Most natural resources have specific niche of the resources universe that they focus on. For example, the Market Vectors Agribusiness ETF (MOO) obviously tracks fertilizer and farm equipment makers. The Energy Select Sector SPDR (XLE) obviously tracks oil and gas exploration and production outfits. We could go on, but you get the picture. Few if any materials ETFs cover the entire resources universe, but one comes close.
That fund is the Market Vectors RVE Hard Assets Producers ETF (HAP). HAP, which debuted almost four years ago, is home to jaw-dropping amount of stocks. Precisely, 350 stocks, a number that well exceeds the average materials/resources fund. And it is by virtue of this large number of holdings that HAP does what no other materials ETF does: Touch all corners of the resources spectrum.
HAP's top-10 holdings represent just under a third of the fund's overall weight. Even that small sampling of HAP's holdings say to investors just how diverse this fund is. HAP's top-10 constituents include Exxon Mobil (XOM), Potash (POT), Deere (DE) and BHP Billiton (BHP). With that quarter, investors have the largest U.S. oil company, the world's largest fertilizer producer, one of the largest farm equipment firms and the world's largest mining company.

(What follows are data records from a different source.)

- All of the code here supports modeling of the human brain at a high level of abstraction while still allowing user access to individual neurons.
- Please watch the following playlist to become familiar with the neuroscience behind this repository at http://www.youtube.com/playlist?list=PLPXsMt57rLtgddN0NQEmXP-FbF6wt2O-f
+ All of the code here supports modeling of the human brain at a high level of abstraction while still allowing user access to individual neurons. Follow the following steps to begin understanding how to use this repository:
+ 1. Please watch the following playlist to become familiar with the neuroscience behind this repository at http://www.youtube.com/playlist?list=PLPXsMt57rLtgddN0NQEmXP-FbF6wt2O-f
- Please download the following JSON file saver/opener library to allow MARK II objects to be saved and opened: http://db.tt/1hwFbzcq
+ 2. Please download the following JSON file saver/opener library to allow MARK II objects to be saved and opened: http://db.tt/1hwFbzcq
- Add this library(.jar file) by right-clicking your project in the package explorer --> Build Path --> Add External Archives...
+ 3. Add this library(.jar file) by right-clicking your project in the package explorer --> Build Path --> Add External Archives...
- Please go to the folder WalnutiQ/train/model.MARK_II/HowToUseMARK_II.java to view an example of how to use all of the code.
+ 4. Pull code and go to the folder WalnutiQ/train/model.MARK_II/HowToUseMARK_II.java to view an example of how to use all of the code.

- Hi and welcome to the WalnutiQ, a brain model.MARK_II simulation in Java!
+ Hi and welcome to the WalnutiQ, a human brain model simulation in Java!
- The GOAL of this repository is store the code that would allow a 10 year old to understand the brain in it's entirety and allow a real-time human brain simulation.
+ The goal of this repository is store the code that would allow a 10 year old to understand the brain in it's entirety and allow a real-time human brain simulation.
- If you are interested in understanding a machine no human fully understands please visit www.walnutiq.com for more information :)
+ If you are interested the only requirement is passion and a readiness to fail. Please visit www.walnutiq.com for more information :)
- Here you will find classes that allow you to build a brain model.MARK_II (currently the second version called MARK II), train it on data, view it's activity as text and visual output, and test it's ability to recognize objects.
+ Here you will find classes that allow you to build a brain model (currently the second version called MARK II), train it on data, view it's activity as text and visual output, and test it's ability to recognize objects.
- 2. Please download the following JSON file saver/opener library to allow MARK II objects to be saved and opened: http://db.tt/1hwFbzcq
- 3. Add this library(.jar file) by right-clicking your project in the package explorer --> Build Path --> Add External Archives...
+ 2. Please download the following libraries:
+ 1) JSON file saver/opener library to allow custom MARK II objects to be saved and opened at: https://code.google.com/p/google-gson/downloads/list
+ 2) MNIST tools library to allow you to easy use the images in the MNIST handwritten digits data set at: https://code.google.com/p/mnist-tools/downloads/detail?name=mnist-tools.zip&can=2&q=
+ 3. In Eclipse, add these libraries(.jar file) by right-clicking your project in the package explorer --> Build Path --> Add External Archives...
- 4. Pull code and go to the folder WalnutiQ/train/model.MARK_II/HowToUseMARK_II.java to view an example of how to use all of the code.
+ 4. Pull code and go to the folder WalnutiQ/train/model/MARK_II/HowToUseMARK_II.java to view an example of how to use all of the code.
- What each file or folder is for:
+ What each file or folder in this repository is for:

HAP even includes small exposure to water and renewable energy firms, indicating the fund is achieving its goal of being one of the broadest equity-based commodities plays on the market.
Indeed, HAP's broad exposure to a variety of commodities and energy producers is appealing, but the fund has not escaped the recent repudiation of the materials trade. In the past month, HAP has tumbled more than 8%, helping erase all of the ETF's previously accumulated year-to-date gains.
Adventurous short-term traders can dance with HAP from the long side assuming support at $32 holds. If it does, HAP could bounce to $34-$35, but asking for the high $30 or low $40s before the end of this year is probably asking for too much.
On a valuation basis, HAP is cheaper than some of its rivals. The fund trades at 11.6 times earnings and just 1.7 times book value. On the other hand, the iShares S&P Global Materials Index Fund (MXI), which is home to many of the same stocks as HAP, has a P/E of almost 17 and trades at 2.25 times the weighted book value of its components.
Overall, HAP is a fine ETF because it's one-stop shopping for those looking for natural resources exposure. Problem is materials stocks just aren't the place to be stopping or shopping in the current market environment.